Scan the entries for the word "режиме", and copy every line where it appears.

Change listing data
==========

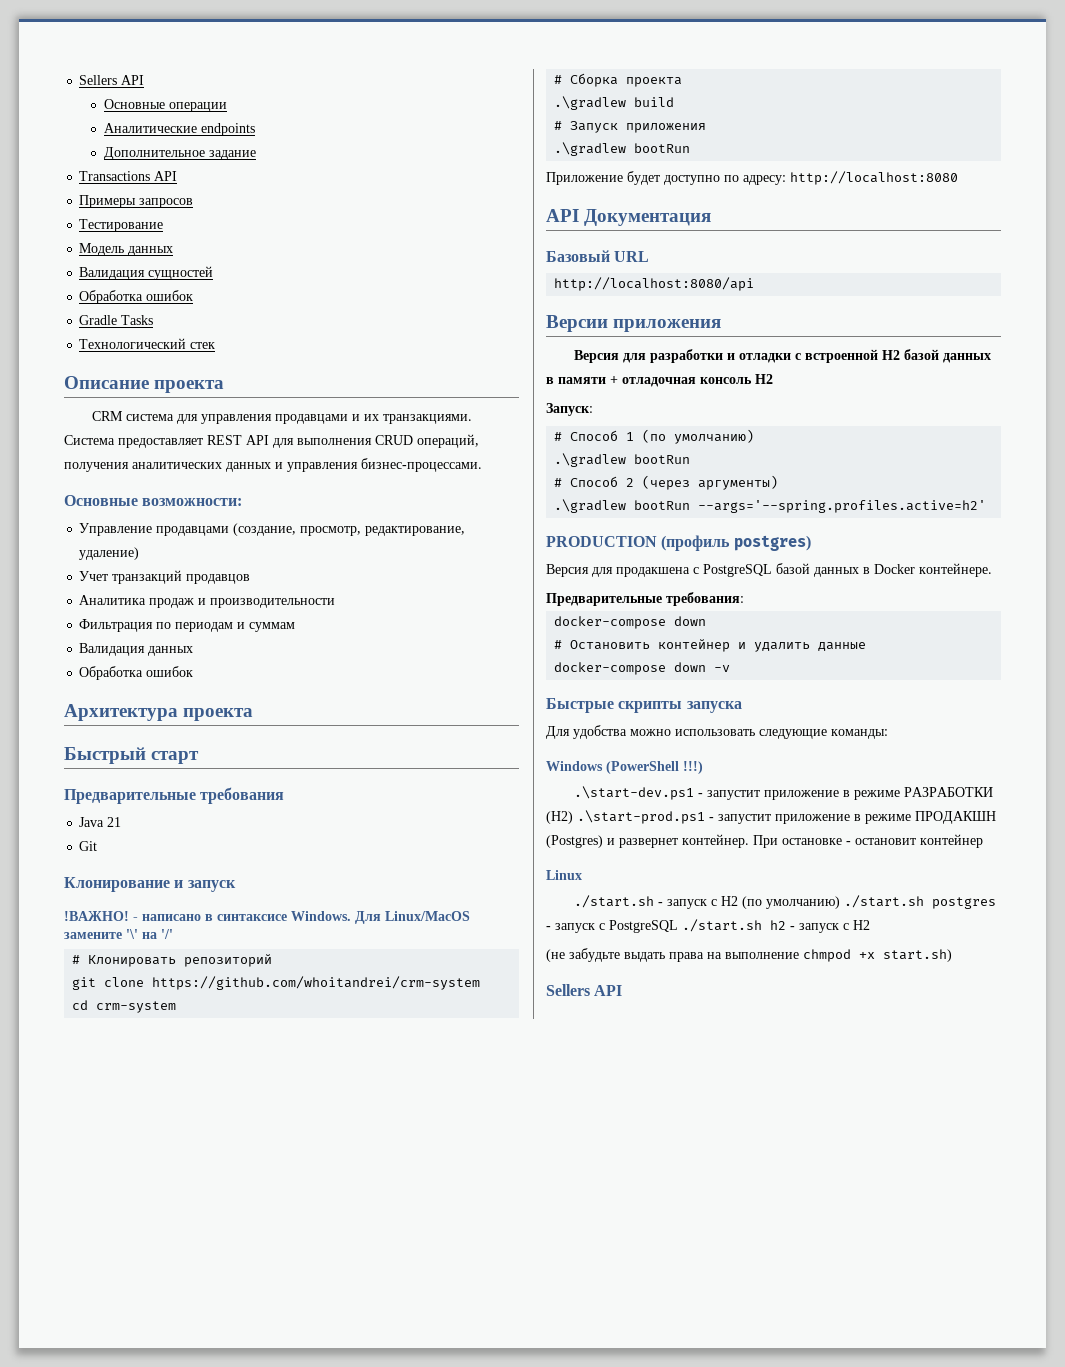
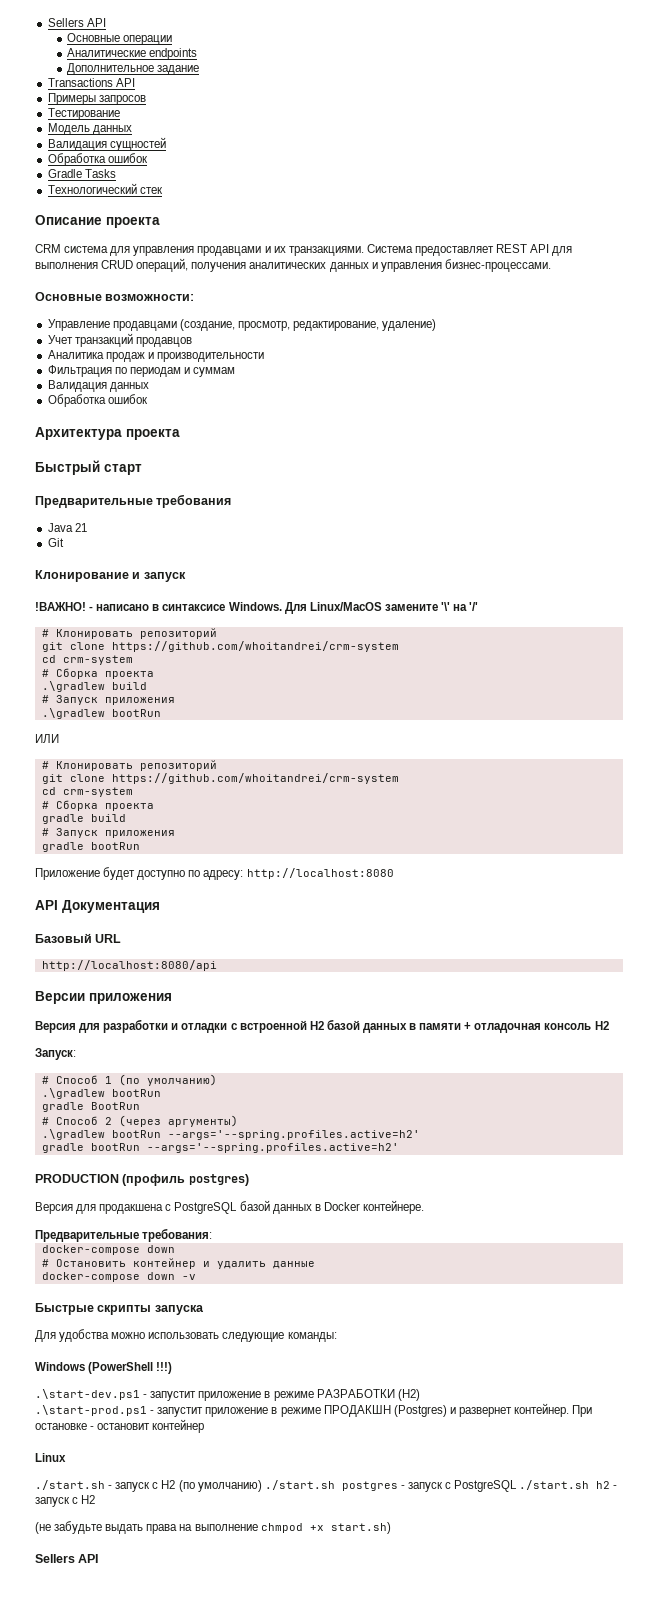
+ ИЛИ
+ # Клонировать репозиторий
+ git clone https://github.com/whoitandrei/crm-system
+ cd crm-system
+ # Сборка проекта
+ gradle build
+ # Запуск приложения
+ gradle bootRun
+ gradle BootRun
+ gradle bootRun --args='--spring.profiles.active=h2'
- .\start-dev.ps1 - запустит приложение в режиме РАЗРАБОТКИ (H2) .\start-prod.ps1 - запустит приложение в режиме ПРОДАКШН (Postgres) и развернет контейнер.
+ .\start-dev.ps1 - запустит приложение в режиме РАЗРАБОТКИ (H2)
+ .\start-prod.ps1 - запустит приложение в режиме ПРОДАКШН (Postgres) и развернет контейнер.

==========

Task response ->
- .\start-dev.ps1 - запустит приложение в режиме РАЗРАБОТКИ (H2) .\start-prod.ps1 - запустит приложение в режиме ПРОДАКШН (Postgres) и развернет контейнер.
+ .\start-dev.ps1 - запустит приложение в режиме РАЗРАБОТКИ (H2)
+ .\start-prod.ps1 - запустит приложение в режиме ПРОДАКШН (Postgres) и развернет контейнер.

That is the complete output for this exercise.